### EXERCISE DESCRIPTION
Starting with the line that has "color: #3b82f6 ->" in the records below and ending with the line that has "html: none ->", output those lines exactly and nothing more; omit the pictures.

### ENTRIES PROVIDED
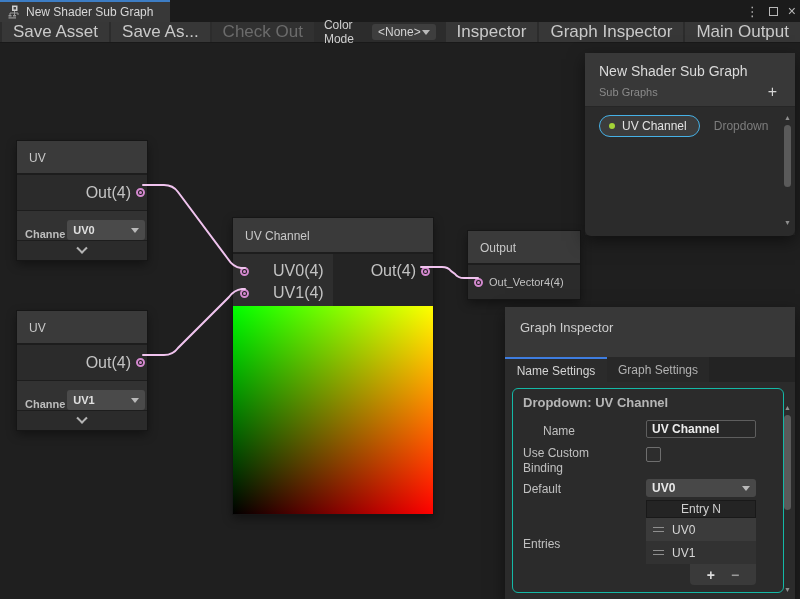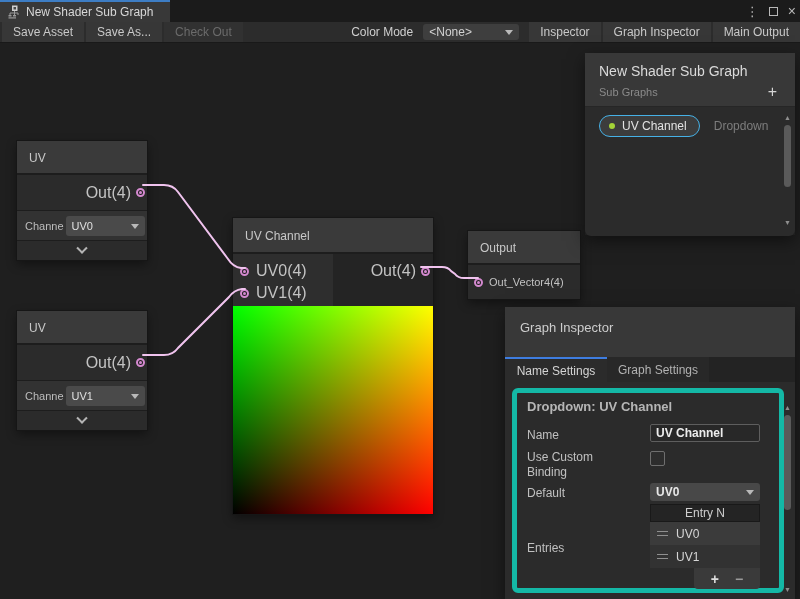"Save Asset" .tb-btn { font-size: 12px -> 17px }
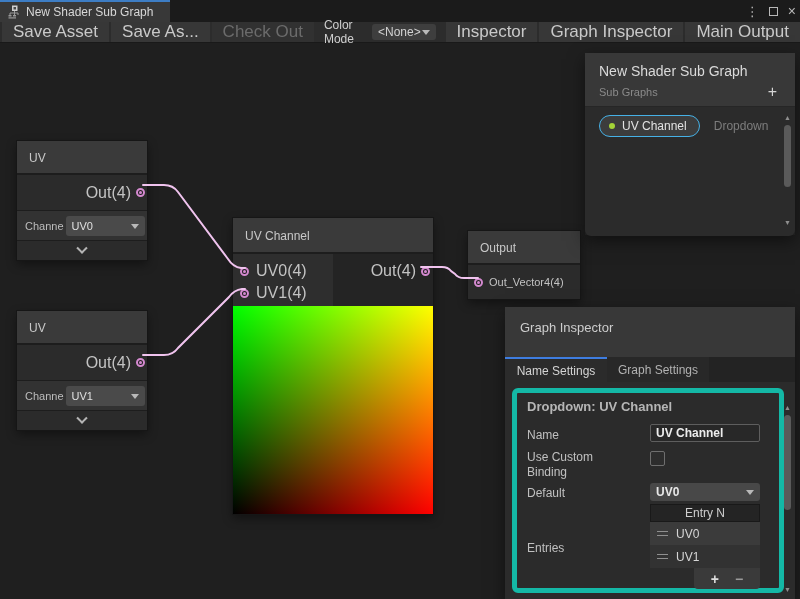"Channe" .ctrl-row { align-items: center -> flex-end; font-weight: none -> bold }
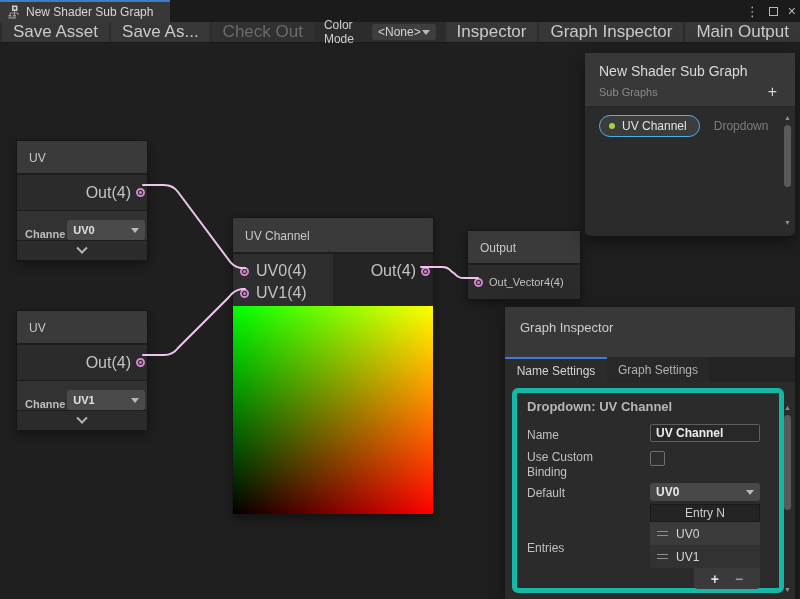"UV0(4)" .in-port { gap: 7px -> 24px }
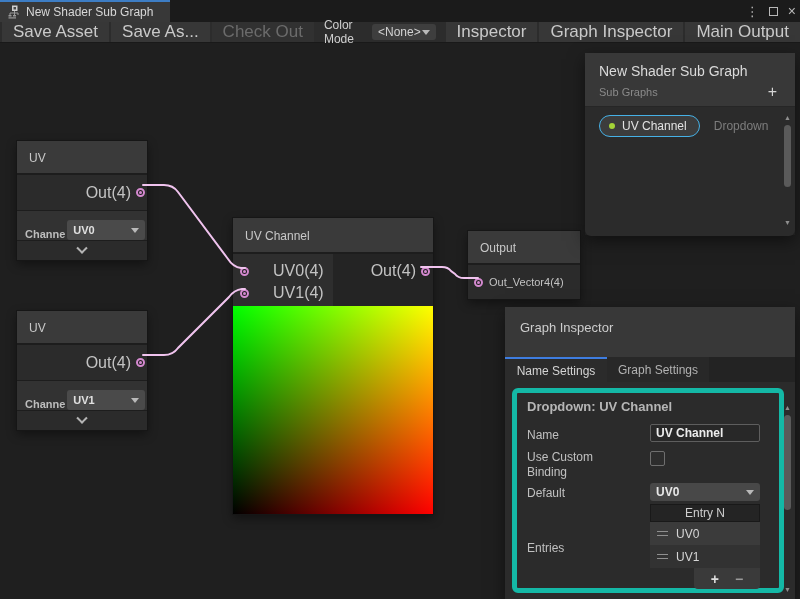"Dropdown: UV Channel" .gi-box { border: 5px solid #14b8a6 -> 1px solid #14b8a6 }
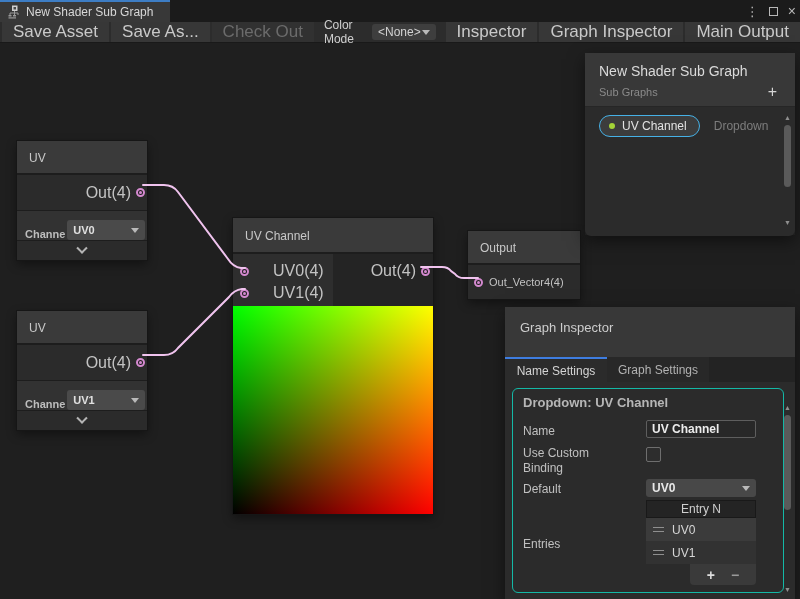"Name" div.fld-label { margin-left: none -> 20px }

--

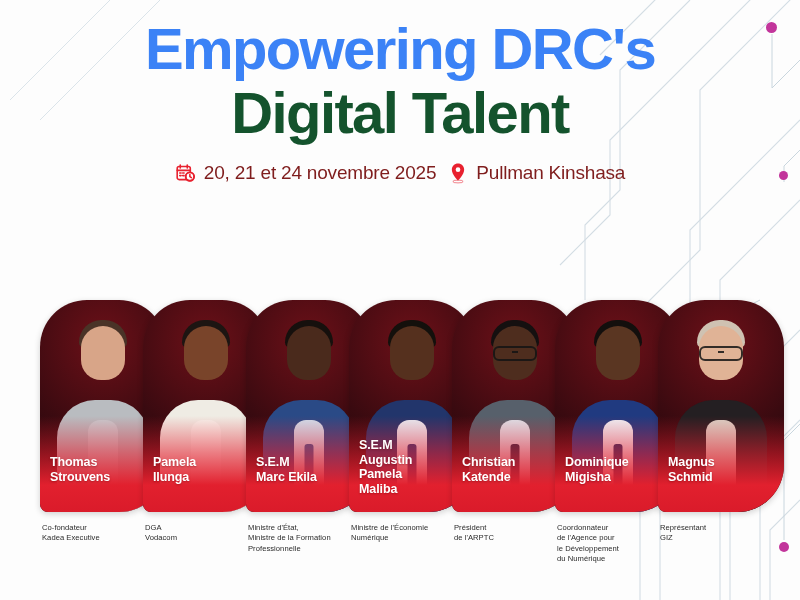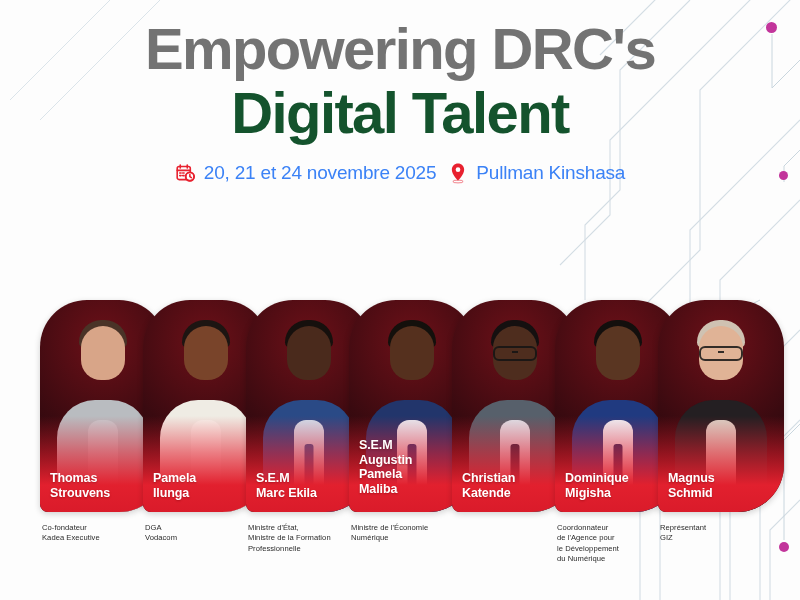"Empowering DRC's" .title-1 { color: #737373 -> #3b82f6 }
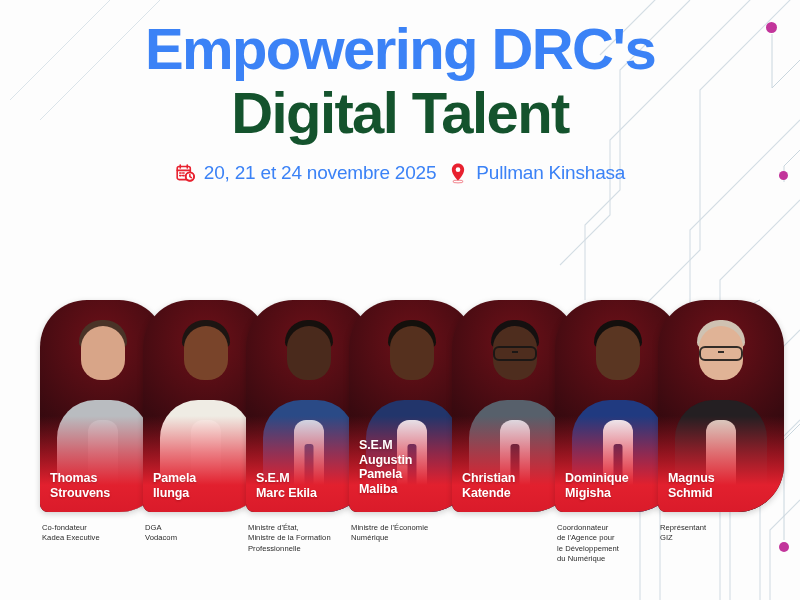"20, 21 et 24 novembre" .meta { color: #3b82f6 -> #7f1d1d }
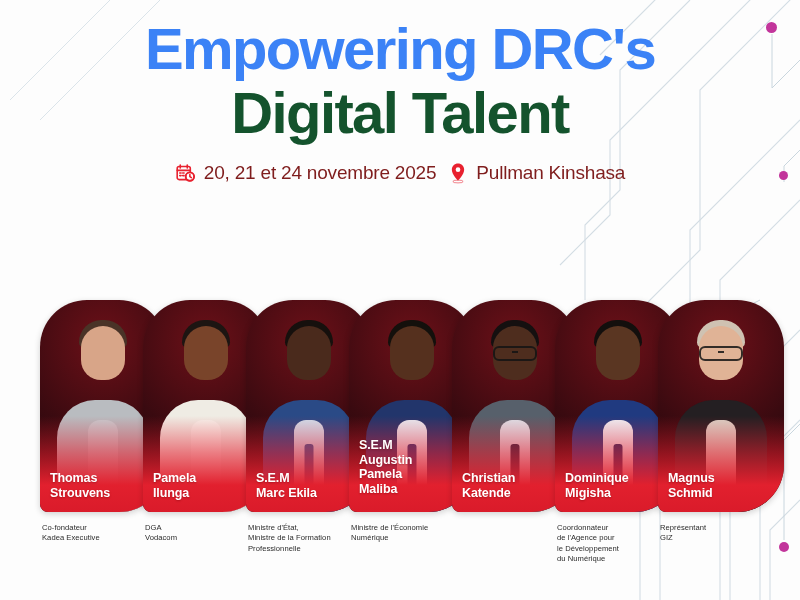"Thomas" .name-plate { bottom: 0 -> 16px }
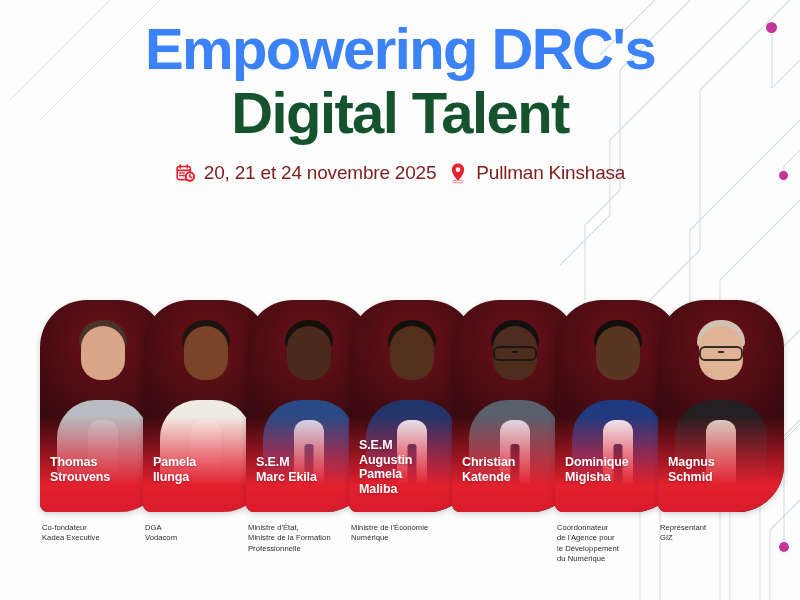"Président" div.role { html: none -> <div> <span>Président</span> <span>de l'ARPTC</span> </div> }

### SOLUTION TO THIS TASK
"20, 21 et 24 novembre" .meta { color: #3b82f6 -> #7f1d1d }
"Thomas" .name-plate { bottom: 0 -> 16px }
"Président" div.role { html: none -> <div> <span>Président</span> <span>de l'ARPTC</span> </div> }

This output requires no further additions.